Only the lines below, from the one with "font-size: 10px ->" through the one with "in this market", are to be written out, exactly.

----- PROVIDED DATA -----

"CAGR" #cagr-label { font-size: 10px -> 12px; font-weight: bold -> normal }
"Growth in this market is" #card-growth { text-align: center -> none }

-----
----- PROVIDED DATA -----

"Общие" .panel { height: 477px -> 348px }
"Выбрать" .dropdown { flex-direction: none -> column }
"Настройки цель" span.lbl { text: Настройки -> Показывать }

-----
----- PROVIDED DATA -----

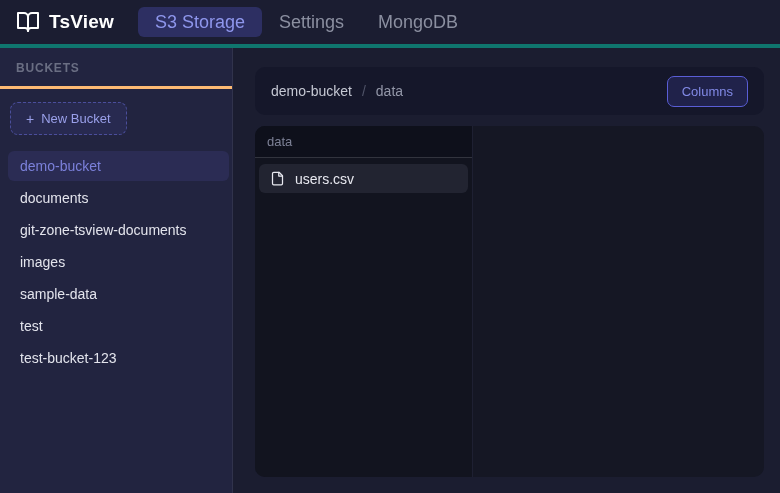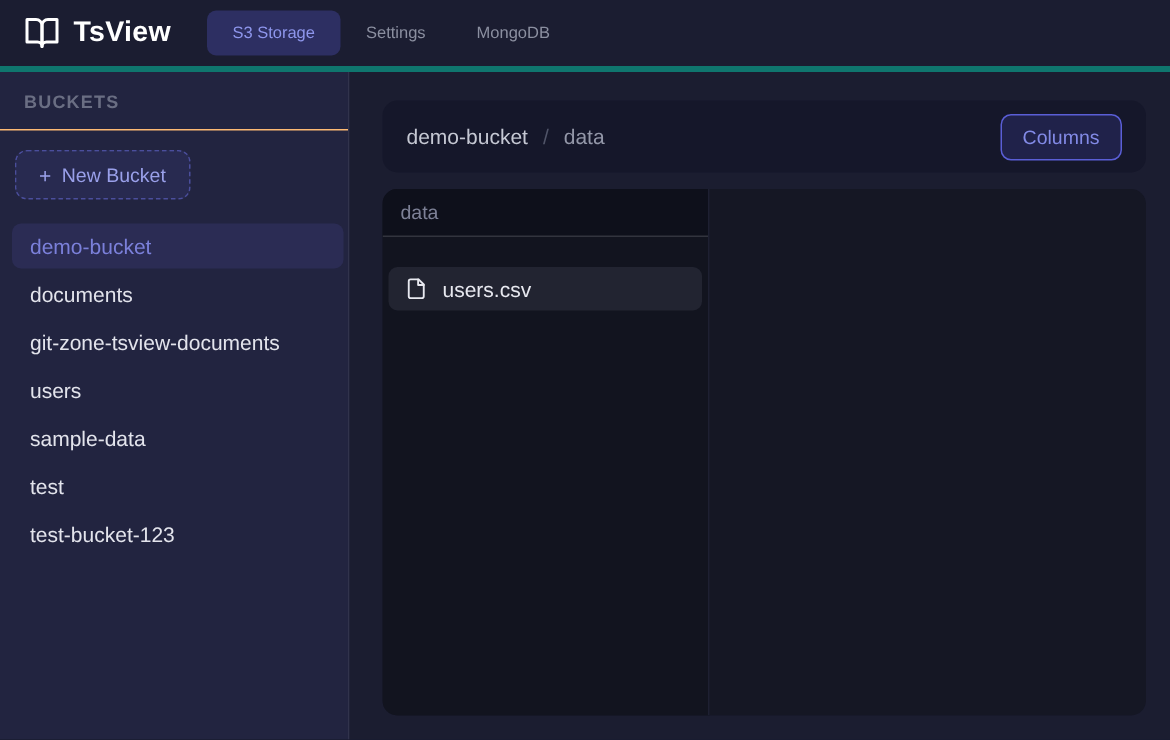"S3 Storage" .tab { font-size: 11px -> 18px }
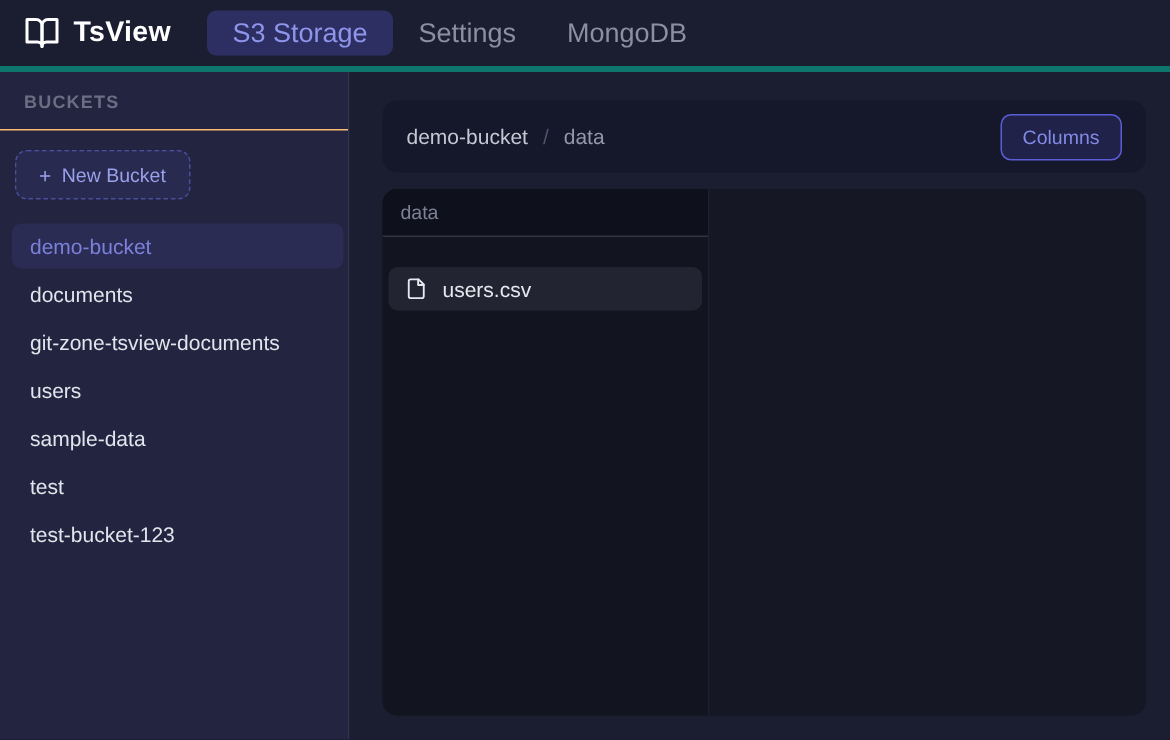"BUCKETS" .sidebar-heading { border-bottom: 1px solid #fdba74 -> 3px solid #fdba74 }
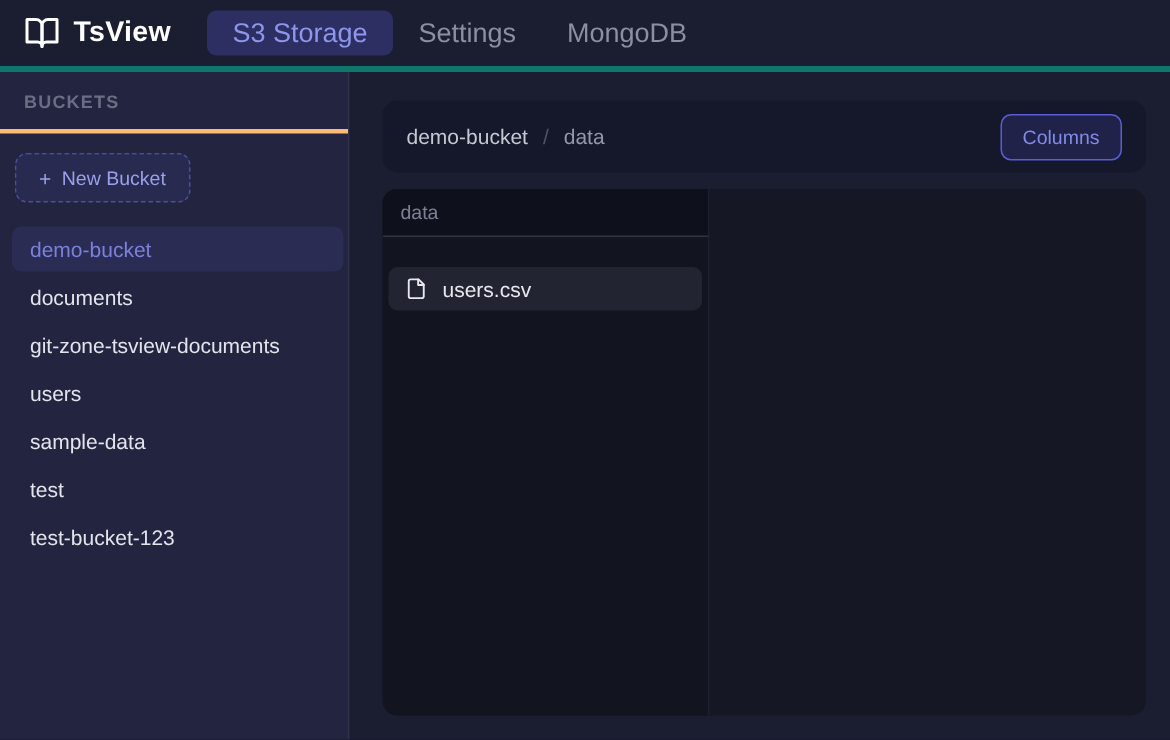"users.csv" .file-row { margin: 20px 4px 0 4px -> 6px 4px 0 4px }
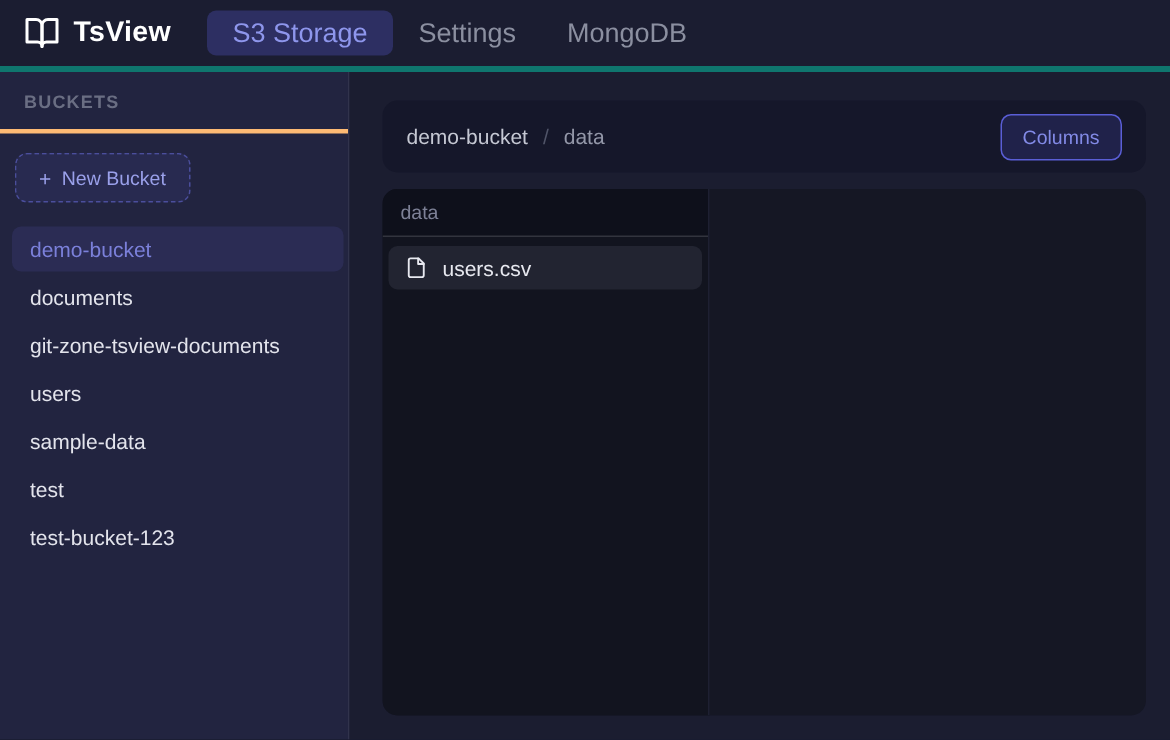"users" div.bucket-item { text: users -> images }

-----

ANSWER SECTION>
"CAGR" #cagr-label { font-size: 10px -> 12px; font-weight: bold -> normal }
"Growth in this market is" #card-growth { text-align: center -> none }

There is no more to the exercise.